■ **TASK INPUTS**:
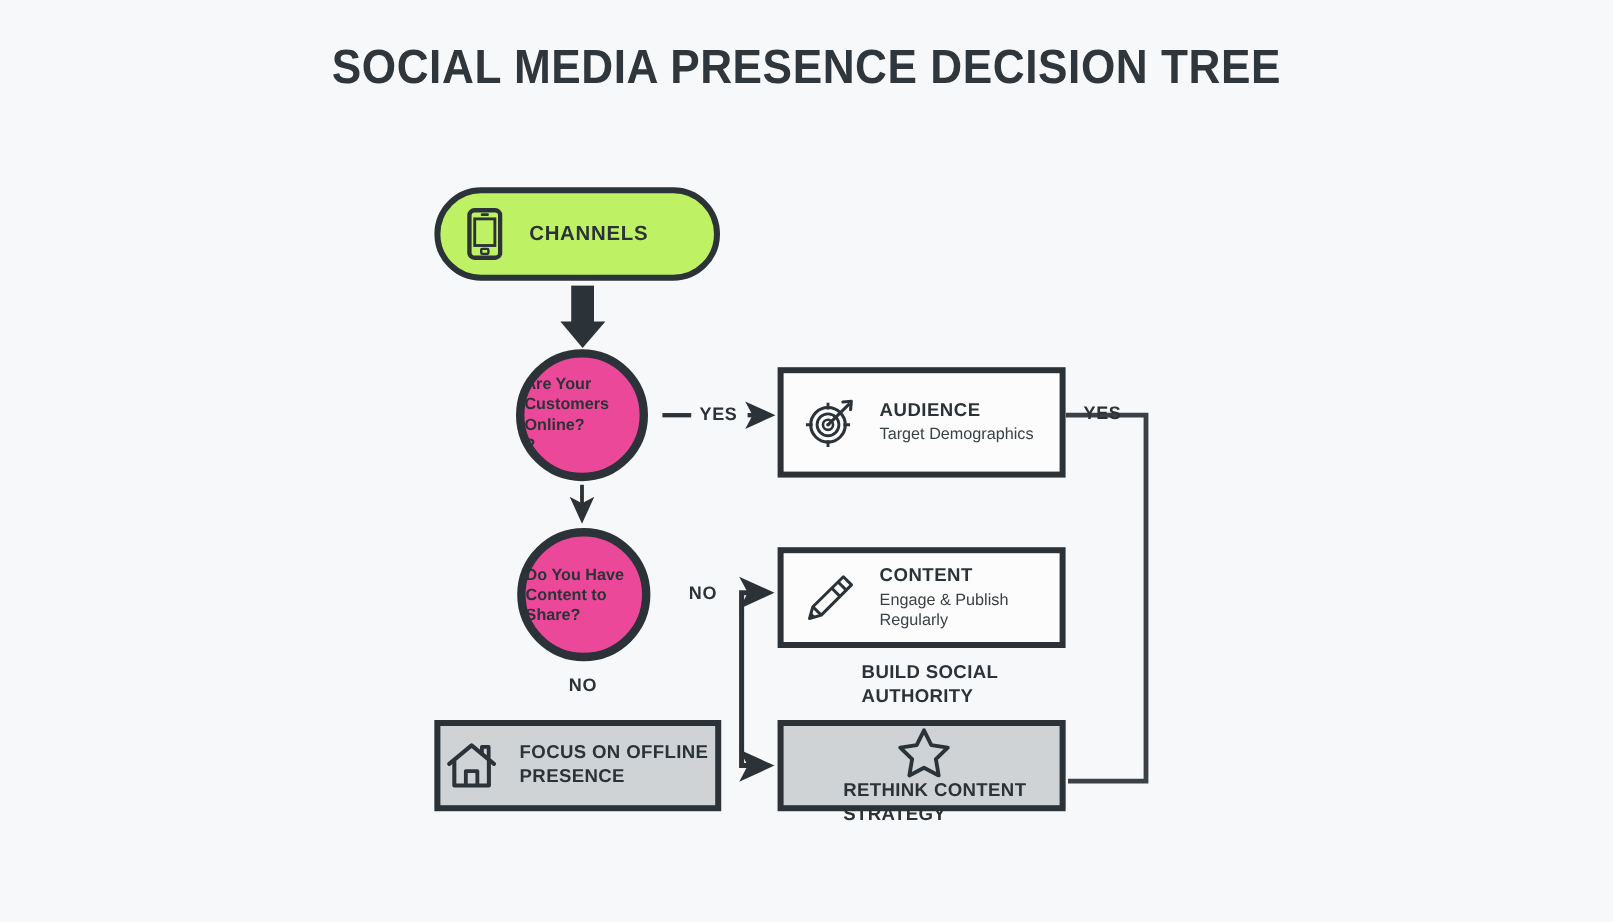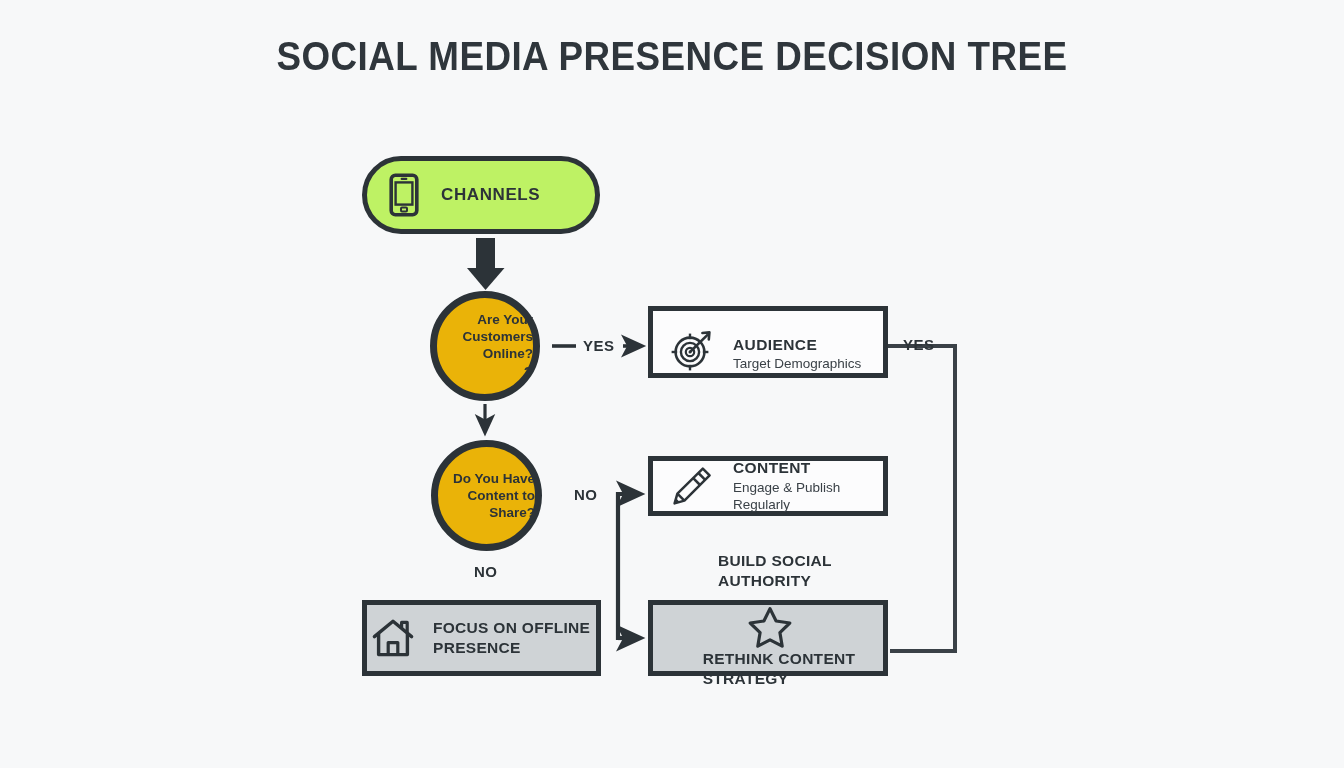--- a/index.html
+++ b/index.html
@@ -74,10 +74,10 @@
     box-sizing: border-box;
     border: 7px solid #2c3338;
     border-radius: 50%;
-    background: #eab308;
+    background: #ec4899;
     display: flex;
     flex-direction: column;
-    align-items: flex-end;
+    align-items: flex-start;
     justify-content: center;
     text-align: center;
     font-size: 13.5px;

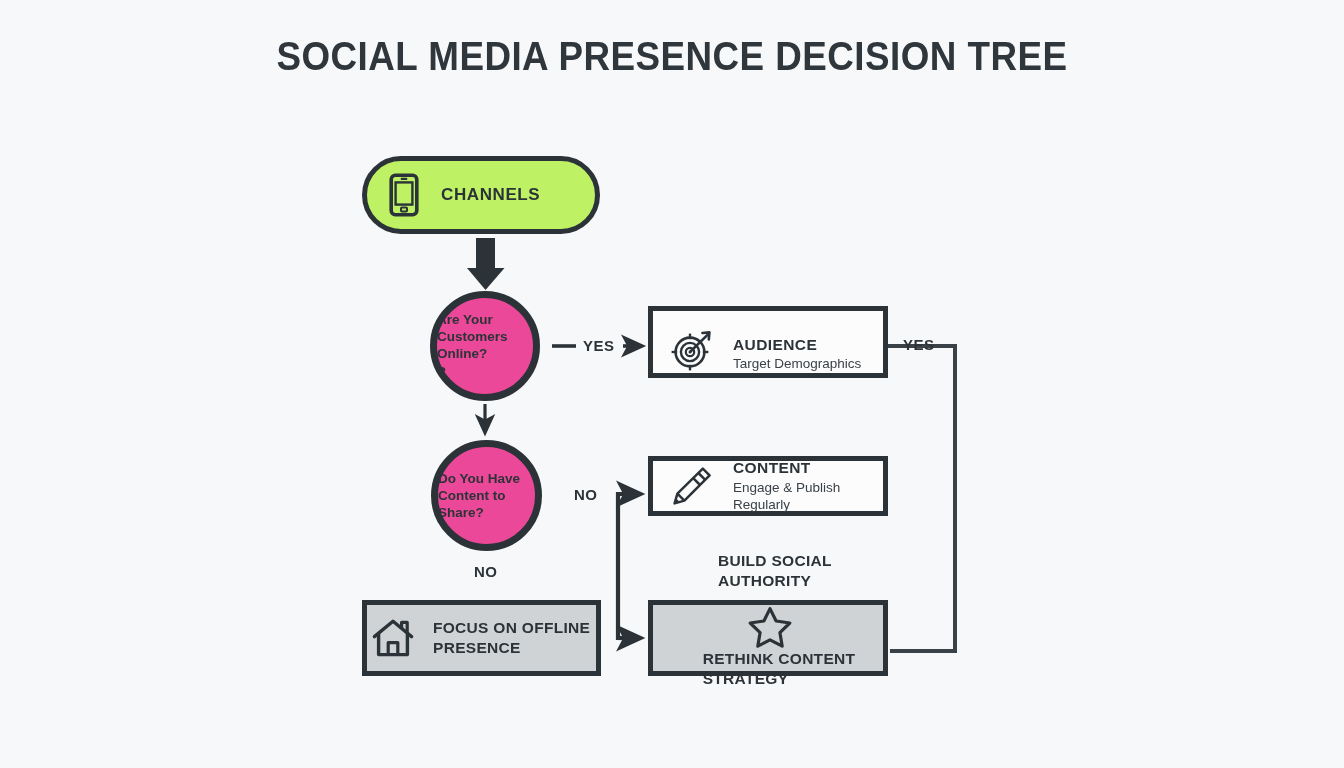--- a/index.html
+++ b/index.html
@@ -116,8 +116,7 @@
     left: 648px;
     top: 306px;
     width: 240px;
-    height: 72px;
-    align-items: flex-end;
+    height: 92px;
   }
   #box-content {
     left: 648px;

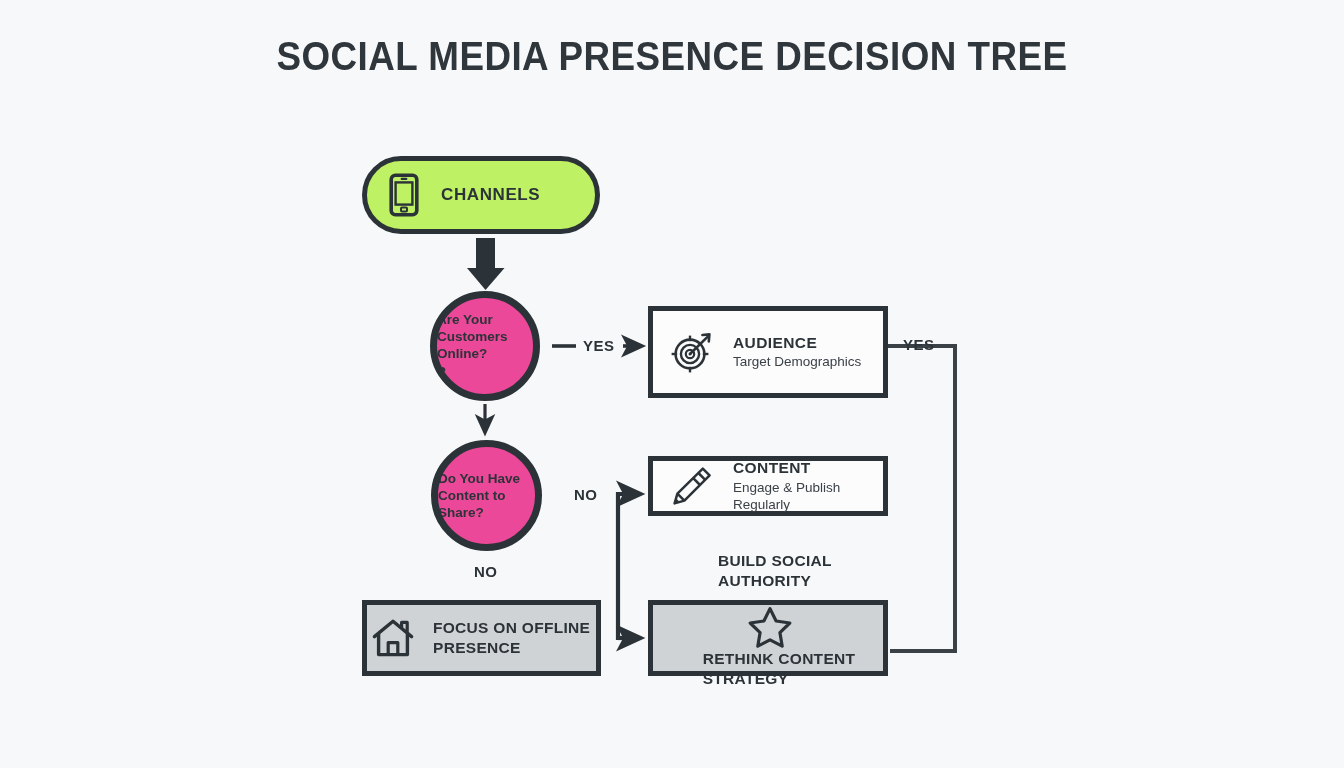--- a/index.html
+++ b/index.html
@@ -122,7 +122,7 @@
     left: 648px;
     top: 456px;
     width: 240px;
-    height: 60px;
+    height: 84px;
   }
   .action-box .text-wrap {
     margin-left: 18px;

■ **TASK BRIEF**:
With the pictures left out, give again exactly the lines from the one with "box-sizing: border-box;" through the end of the data, both included.

■ **TASK RESPONSE**:
     box-sizing: border-box;
     border: 7px solid #2c3338;
     border-radius: 50%;
-    background: #eab308;
+    background: #ec4899;
     display: flex;
     flex-direction: column;
-    align-items: flex-end;
+    align-items: flex-start;
     justify-content: center;
     text-align: center;
     font-size: 13.5px;

--- a/index.html
+++ b/index.html
@@ -116,8 +116,7 @@
     left: 648px;
     top: 306px;
     width: 240px;
-    height: 72px;
-    align-items: flex-end;
+    height: 92px;
   }
   #box-content {
     left: 648px;

--- a/index.html
+++ b/index.html
@@ -122,7 +122,7 @@
     left: 648px;
     top: 456px;
     width: 240px;
-    height: 60px;
+    height: 84px;
   }
   .action-box .text-wrap {
     margin-left: 18px;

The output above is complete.